Nachdem der Arzt mich untersucht und Entwarnung gegeben hatte (er sprach vom Wachstum, von Aufregung usw.), ich wieder zu Hause und Polly im Bett war, sprach ich mit meinen Eltern. Ich versuchte diesmal, ganz ruhig zu sein. Nicht gleich rumzuschreien, wenn sie mir nicht glauben würden (was ja zu erwarten war). Zugleich nahm ich mir aber fest vor, anders als vor einem Jahr, nicht aufzugeben. "Miss Emma Marple!" (Das ist eine uralte, total dicke Detektivin aus England. Meine Mama hat mir mal drei Krimis auf DVD davon geschenkt, weil Papa und sie die früher gerne mochten). Sagte Papa nur. Aber anstatt wütend zu werden, sagte ich: "Also, ihr könnt euch jetzt entscheiden: Entweder einer von euch geht jetzt mit mir zum Stall und versteckt sich dort mit mir bis Mitternacht – oder ich geh allein. Hier geht es um meinen Tally. Und um die anderen Pferde. Und um uns. Wir haben das ganze Jahr so hart trainiert und ..."

Aber mehr musste ich gar nicht sagen. Zu meinem Verblüffen unterbrach mich Mama schon an dieser Stelle und ich musste gar nicht meine ganze Rede (die sie zum Heulen hätte bringen sollen so von wegen, dann verliert ihr euer Kind) aufsagen. "Sie hat Recht, Franz (so heißt mein Vater). Ich werde mit ihr fahren. Zieh dich an. Aber such was aus, was nicht so raschelt, wenn du dich bewegst. Wir müssen uns ja verstecken."

Keine Viertelstunde später saßen wir im Auto. Habe ich eigentlich schon gesagt, wie lieb ich meine Mama habe? Natürlich parkten wir weiter weg und näherten und über die Koppeln dem Stall. Leider brannte dort bereits Licht und wir sahen zwei Schatten. Waren wir zu spät? Nein! Das durfte einfach nicht wahr sein! Schnell versteckten wir uns hinter der Scheune und sahen zwei Menschen aus dem Stall kommen: Es waren aber die Besitzerin des Reiterhofs und der Tierarzt, die sich noch kurz vor dem Tor unterhielten. Schnell schlichen wir, es war glücklicherweise schon finster, in den Stall und suchten uns ein sicheres Versteck.

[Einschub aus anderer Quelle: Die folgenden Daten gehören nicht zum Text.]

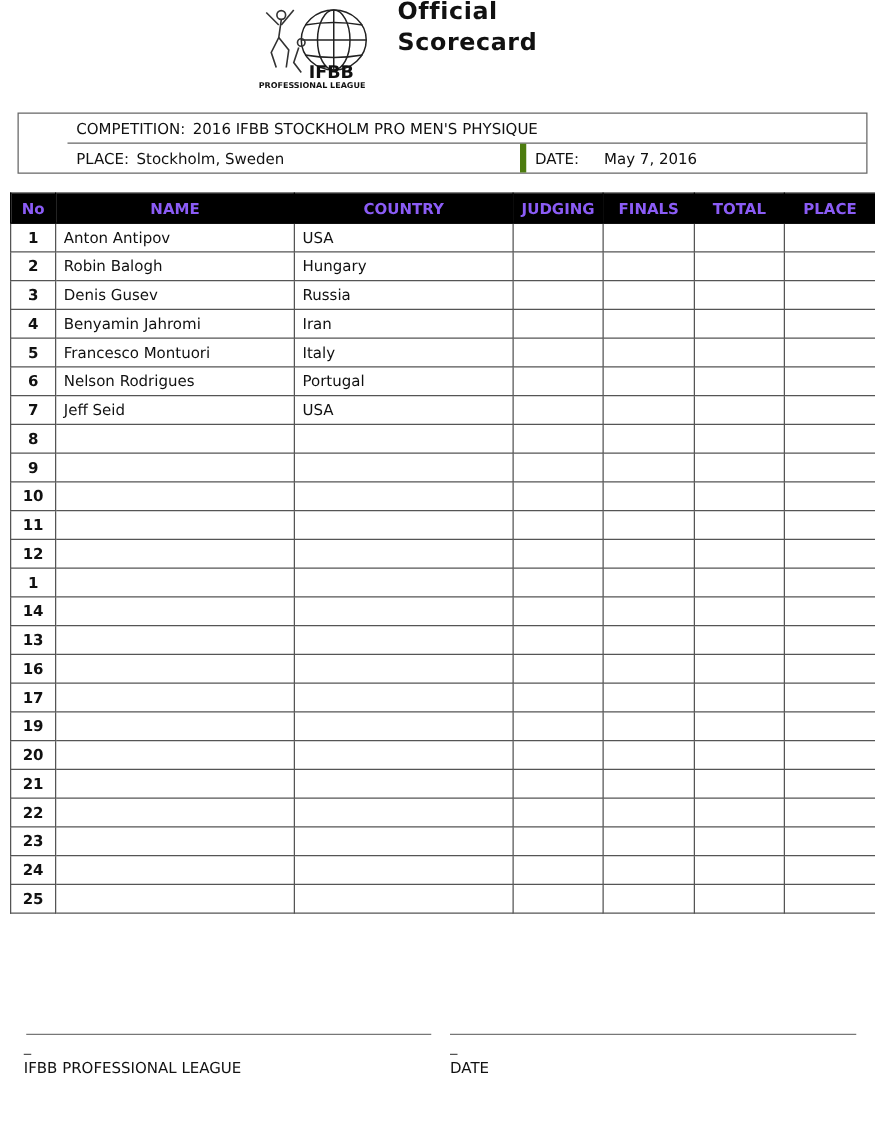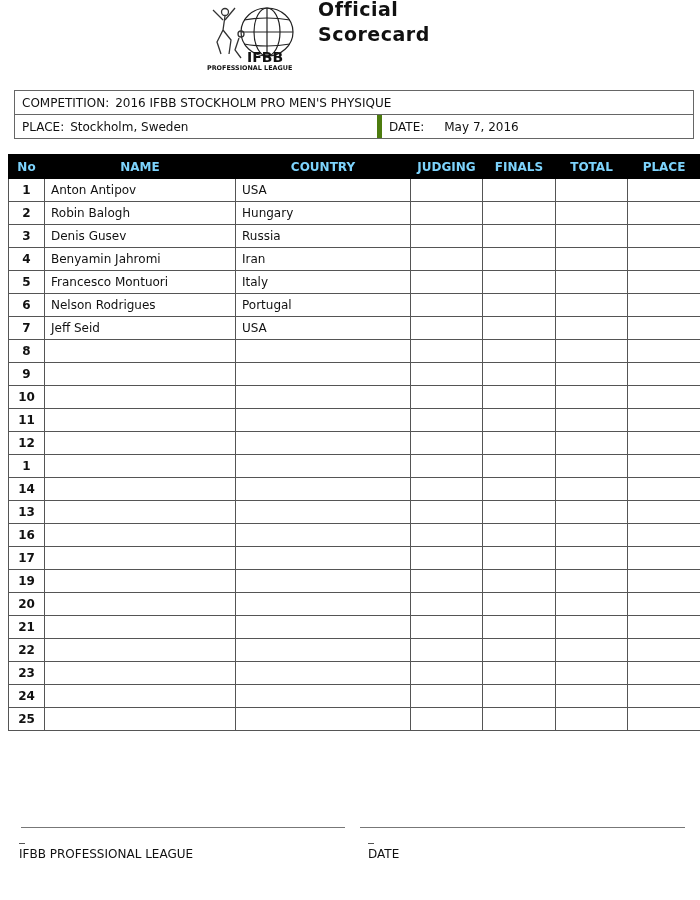"COMPETITION:" .info .row { margin-left: none -> 39px }
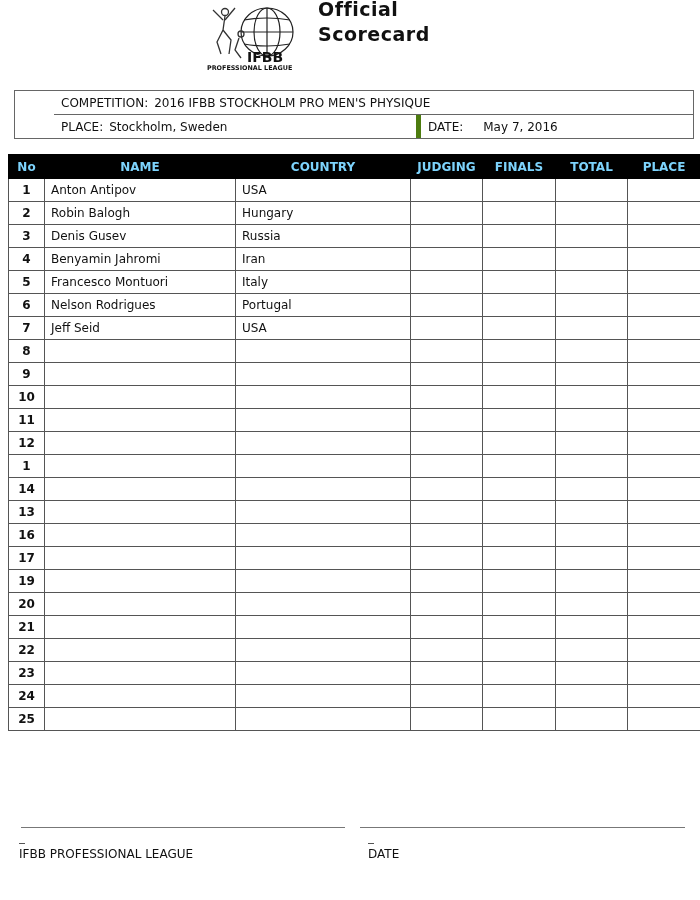"No" table.score th { color: #7dd3fc -> #8b5cf6 }
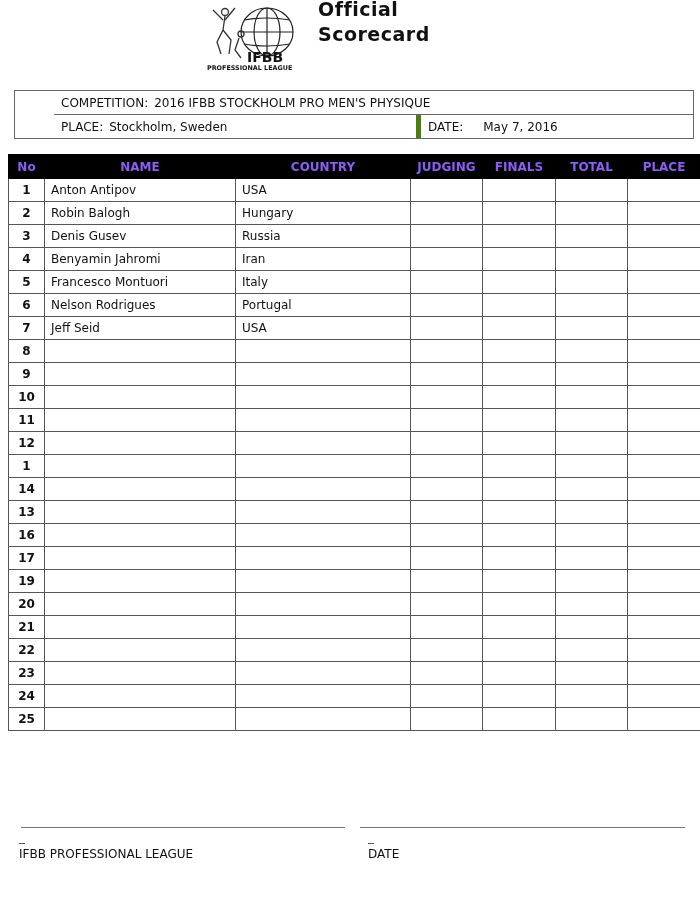"DATE" div.siglbl { left: 368px -> 360px }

Und ratet mal, wer um 23.51 Uhr in den Stall kam? Richtig! Sandy und unser lieber, unser guter Trainer. Aber dass der weit weniger lieb war, als wir alle immer angenommen hatten, sollte sich schon in der nächsten Minute zeigen. Jetzt ging nämlich alles ganz schnell: Sandy reichte ihm eine Spritze, die er gerade Tally setzen wollte (der dadurch eingebremst und lahm werden sollte), als ich aus dem Heu sprang und "Stopp!" schrie. Das muss wohl ziemlich cool ausgeschaut haben, denn unserem Trainer fiel die Spritze aus der Hand und Sandy rückwärts auf den Boden.

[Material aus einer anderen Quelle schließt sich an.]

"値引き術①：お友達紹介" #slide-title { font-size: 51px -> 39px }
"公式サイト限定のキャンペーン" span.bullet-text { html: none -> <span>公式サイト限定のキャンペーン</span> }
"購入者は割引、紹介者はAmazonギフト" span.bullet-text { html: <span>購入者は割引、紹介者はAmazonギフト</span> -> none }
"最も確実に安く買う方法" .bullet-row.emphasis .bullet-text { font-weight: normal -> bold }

"Na so was nennt man wohl auf frischer Tat ertappt", sagte Mama nur, tippte die Nummer der Polizei in ihr Handy, gab schnell die Adresse des Reiterhofs an – und nahm mich fest in die Arme. "Das war Spitze, meine Große!", sagte sie, und ich muss sagen, dass ich an diesem Tag auch ein bisschen stolz auf mich selbst war.

Und jetzt ratet mal, wer am Sonntag den Wettkampf gewonnen hat? Richtig! Sofia, Nathalie und ich!